In the Database CloudFormation file, I might have RDS, DynamoDB, and also S3. If I'm taking advantage of the triggering system that DynamoDB and S3 provides, then I paste the ARN of the Lambdas from the Compute CloudFormation file. Since it is impossible right now deploy a stack that has the triggering service and the triggered one, since, for example, S3 depends on the existence of a Lambda to get the ARN to be triggered, and the Lambda permission depends on the S3 existing to get the ARN for the policy.

The solution is to keep these two parts separate to allow yourself maximum flexibility while also keeping things organized in a logical way.

Easier to manage and control

This way of braking down the project into separate CF files makes it also easier to manage, because you can have an expert for each project.

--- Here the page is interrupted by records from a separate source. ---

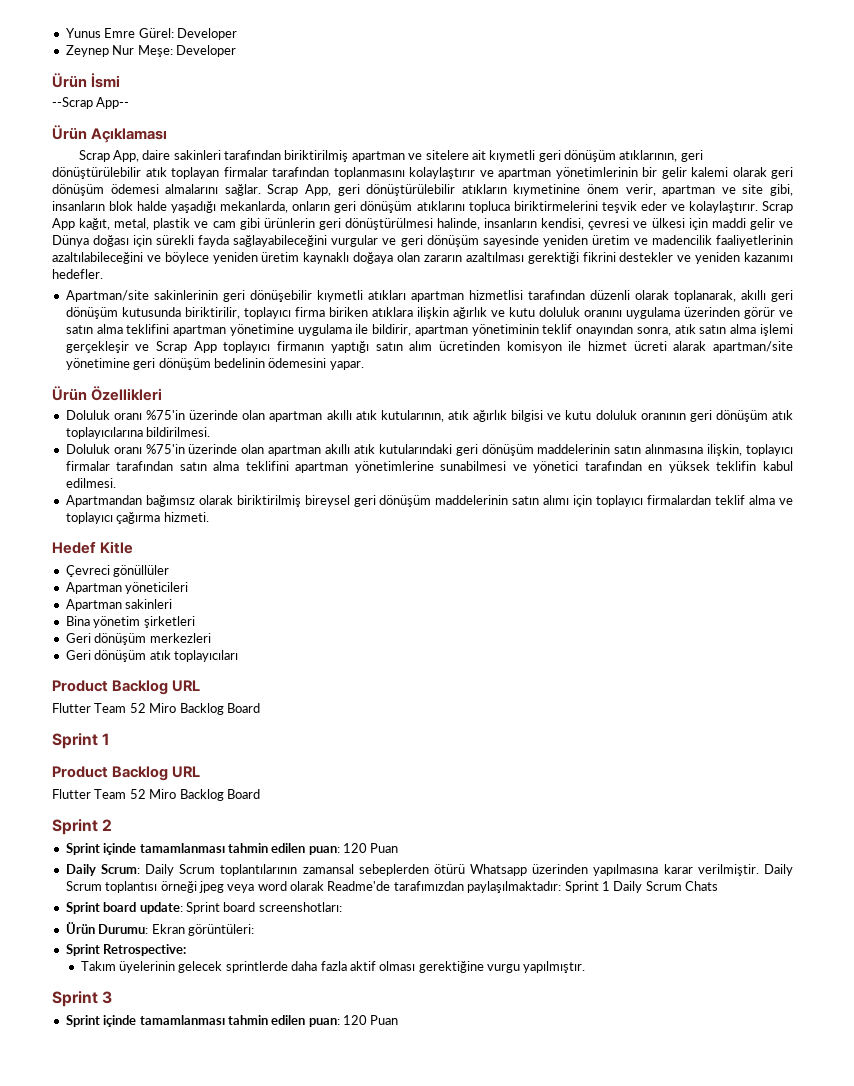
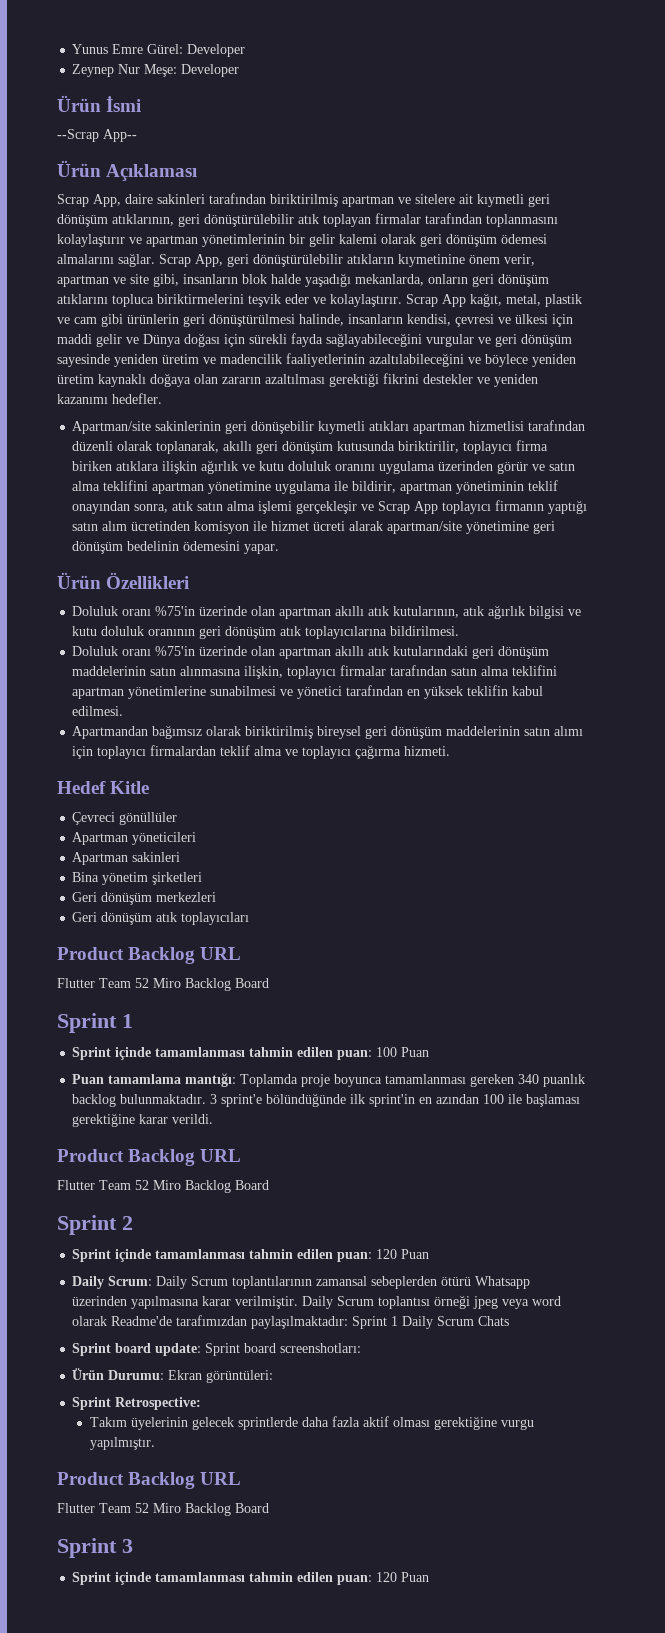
+ Sprint içinde tamamlanması tahmin edilen puan: 100 Puan
+ Puan tamamlama mantığı: Toplamda proje boyunca tamamlanması gereken 340 puanlık backlog bulunmaktadır. 3 sprint'e bölündüğünde ilk sprint'in en azından 100 ile başlaması gerektiğine karar verildi.
  Takım üyelerinin gelecek sprintlerde daha fazla aktif olması gerektiğine vurgu yapılmıştır.
+ Product Backlog URL
+ Flutter Team 52 Miro Backlog Board

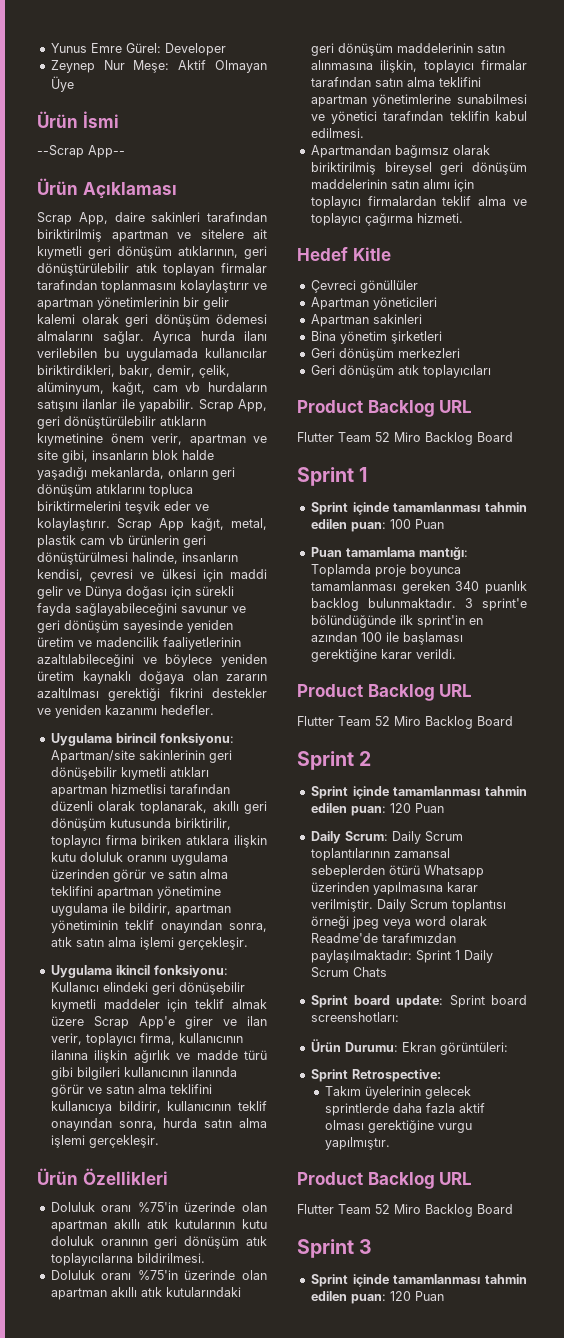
- Zeynep Nur Meşe: Developer
+ Zeynep Nur Meşe: Aktif Olmayan Üye
+ Ayrıca hurda ilanı verilebilen bu uygulamada kullanıcılar biriktirdikleri, bakır, demir, çelik, alüminyum, kağıt, cam vb hurdaların satışını ilanlar ile yapabilir.
- Scrap App kağıt, metal, plastik ve cam gibi ürünlerin geri dönüştürülmesi halinde, insanların kendisi, çevresi ve ülkesi için maddi gelir ve Dünya doğası için sürekli fayda sağlayabileceğini vurgular ve geri dönüşüm sayesinde yeniden üretim ve madencilik faaliyetlerinin azaltılabileceğini ve böylece yeniden üretim kaynaklı doğaya olan zararın azaltılması gerektiği fikrini destekler ve yeniden kazanımı hedefler.
+ Scrap App kağıt, metal, plastik cam vb ürünlerin geri dönüştürülmesi halinde, insanların kendisi, çevresi ve ülkesi için maddi gelir ve Dünya doğası için sürekli fayda sağlayabileceğini savunur ve geri dönüşüm sayesinde yeniden üretim ve madencilik faaliyetlerinin azaltılabileceğini ve böylece yeniden üretim kaynaklı doğaya olan zararın azaltılması gerektiği fikrini destekler ve yeniden kazanımı hedefler.
- Apartman/site sakinlerinin geri dönüşebilir kıymetli atıkları apartman hizmetlisi tarafından düzenli olarak toplanarak, akıllı geri dönüşüm kutusunda biriktirilir, toplayıcı firma biriken atıklara ilişkin ağırlık ve kutu doluluk oranını uygulama üzerinden görür ve satın alma teklifini apartman yönetimine uygulama ile bildirir, apartman yönetiminin teklif onayından sonra, atık satın alma işlemi gerçekleşir ve Scrap App toplayıcı firmanın yaptığı satın alım ücretinden komisyon ile hizmet ücreti alarak apartman/site yönetimine geri dönüşüm bedelinin ödemesini yapar.
+ Uygulama birincil fonksiyonu: Apartman/site sakinlerinin geri dönüşebilir kıymetli atıkları apartman hizmetlisi tarafından düzenli olarak toplanarak, akıllı geri dönüşüm kutusunda biriktirilir, toplayıcı firma biriken atıklara ilişkin kutu doluluk oranını uygulama üzerinden görür ve satın alma teklifini apartman yönetimine uygulama ile bildirir, apartman yönetiminin teklif onayından sonra, atık satın alma işlemi gerçekleşir.
+ Uygulama ikincil fonksiyonu: Kullanıcı elindeki geri dönüşebilir kıymetli maddeler için teklif almak üzere Scrap App'e girer ve ilan verir, toplayıcı firma, kullanıcının ilanına ilişkin ağırlık ve madde türü gibi bilgileri kullanıcının ilanında görür ve satın alma teklifini kullanıcıya bildirir, kullanıcının teklif onayından sonra, hurda satın alma işlemi gerçekleşir.
- Doluluk oranı %75'in üzerinde olan apartman akıllı atık kutularının, atık ağırlık bilgisi ve kutu doluluk oranının geri dönüşüm atık toplayıcılarına bildirilmesi.
+ Doluluk oranı %75'in üzerinde olan apartman akıllı atık kutularının kutu doluluk oranının geri dönüşüm atık toplayıcılarına bildirilmesi.
- Doluluk oranı %75'in üzerinde olan apartman akıllı atık kutularındaki geri dönüşüm maddelerinin satın alınmasına ilişkin, toplayıcı firmalar tarafından satın alma teklifini apartman yönetimlerine sunabilmesi ve yönetici tarafından en yüksek teklifin kabul edilmesi.
+ Doluluk oranı %75'in üzerinde olan apartman akıllı atık kutularındaki geri dönüşüm maddelerinin satın alınmasına ilişkin, toplayıcı firmalar tarafından satın alma teklifini apartman yönetimlerine sunabilmesi ve yönetici tarafından teklifin kabul edilmesi.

For example, if your project gets big enough, you can have a Database expert that manages and has only access to the Database stack. Same for a Serverless expert, and maybe one person that can handle 3 smaller stacks at the same time.

This way everyone only has access to what they are responsible for.

To sum it up

I hope this article helped you to get an idea how a project should be structured with multiple CloudFormation files, and of course you are not limited to the examples provided above. You are free to brake your project down in anyway that makes sense to you, but regardless of how you do, one big file is never the way to go, since the goal is to have the project grow over time.